Medan. Semakin besarnya penguasaan lahan
oleh pihak asing di Sumatera Utara (Sumut) membuat pengusaha perkebunan
memilih ekspansi membeli lahan ke luar negeri. Sekretaris Gabungan
Pengusaha Kelapa Sawit Indonesia (Gapki) Sumut, Timbas Prasad Ginting
mengemukakan, pengusaha sawit di Sumut memilih membeli lahan ke luar
negeri disebabkan pelaku usaha asing lebih menguasai lahan di dalam
negeri daripada pengusaha lokal.
"Pengusaha sawit
sekarang lebih memilih membeli lahan sawit ke beberapa negara seperti
Afrika, Nigeria, Liberia, Kamboja dan Vietnam," katanya di Medan, Senin
(22/ 10).
Pemerintah melalui Kementerian Pertanian (Kementan)

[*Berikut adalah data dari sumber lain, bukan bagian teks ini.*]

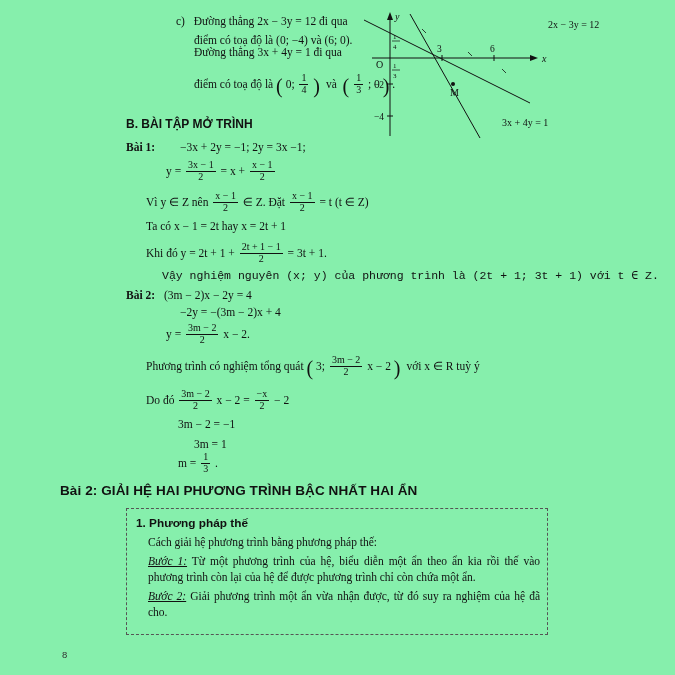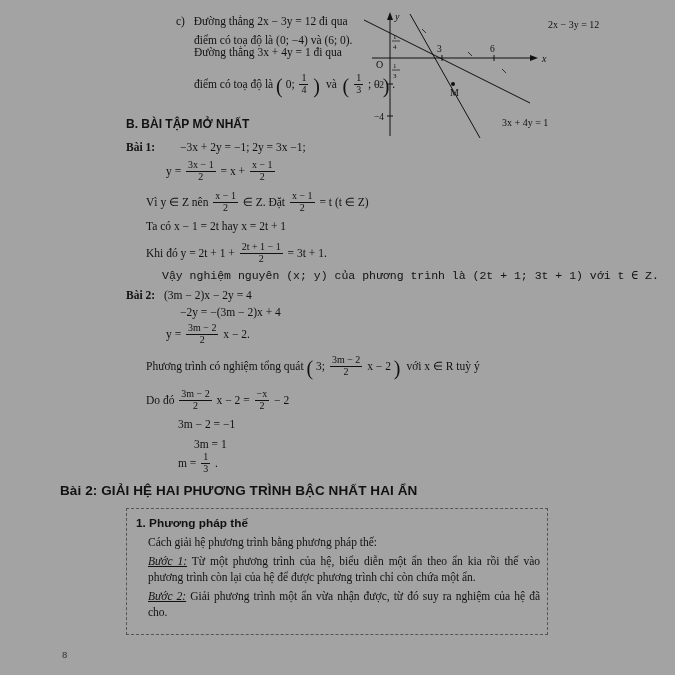--- a/index.html
+++ b/index.html
@@ -19,7 +19,7 @@
     position: relative;
     width: 675px;
     height: 675px;
-    background: #a3a3a3;
+    background: #86efac;
   }
   .content {
     position: absolute;

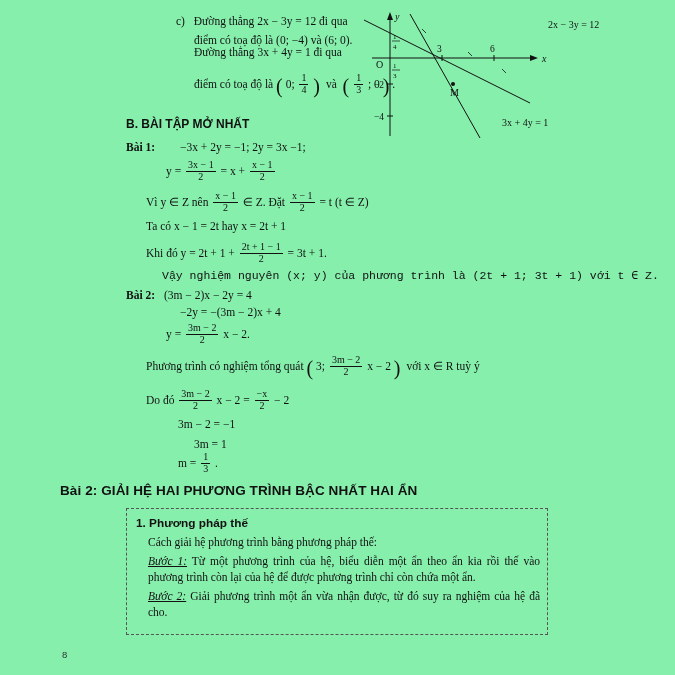--- a/index.html
+++ b/index.html
@@ -192,7 +192,7 @@
       </svg>
     </div>
 
-    <div class="line bold" style="left:126px; top:117px; font-family:'Liberation Sans', sans-serif; font-size:12px;">B. BÀI TẬP MỞ NHẤT</div>
+    <div class="line bold" style="left:126px; top:117px; font-family:'Liberation Sans', sans-serif; font-size:12px;">B. BÀI TẬP MỞ TRÌNH</div>
 
     <div class="line" style="left:126px; top:140px;">
       <span class="bold">Bài 1:</span>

diketahui akan membatasi lahan perkebunan milik holding perusahaan
besar. Pembatasan itu didasarkan rencana revisi Peraturan Menteri
Pertanian (Permentan) Nomor 26 Tahun 2007 tentang Pedoman Perizinan
Usaha Perkebunan, di mana perusahaan hanya boleh mengelola areal
maksimum 100.000 hektare untuk komoditas selain tebu.
Timbas
mengatakan, penguasaan lahan perkebunan khususnya sawit dan karet oleh
perusahaan asing di Sumut masih terus berlangsung. Penguasaandilakukan
secara terselubung dan terang- terangan dengan mengganti nama dan
manajemen. "Kalau ditanya berapa luas lahan sawit yang dikuasai oleh
asing, tidak bisa dipastikan. Secara persentase, penguasaan lahan oleh
asing diperkirakan sudah mencapai 40% dari total luas kebun sawit yang
ada sekitar 1,2 juta ha," ujarnya.
Alasan pengusaha memilih
ekspansi, menurut Timbas, karena tidak adanya kepastian umum di dalam
negeri. Tumpang tindih kebijakan membuat pengusaha enggan menanamkan
modalnya di sini. "Aturan yang satu dengan lainnya tumpang tindih. Belum
lagi bicara proses perizinan yang masih sulit sampai sekarang. Berbeda
dengan luar negeri. Selain kepastian hukum, berbagai kemudahan juga
diberikan pemerintah setempat," ucapnya.
Pengamat ekonomi Sumut,
Jhon Tafbu Ritonga, mengatakan, praktikpraktik penguasaan asing yang
kini bahkan sudah merambah ke perusahaan BUMN melalui kerja sama
operasional, harus diawasi dan dihentikan.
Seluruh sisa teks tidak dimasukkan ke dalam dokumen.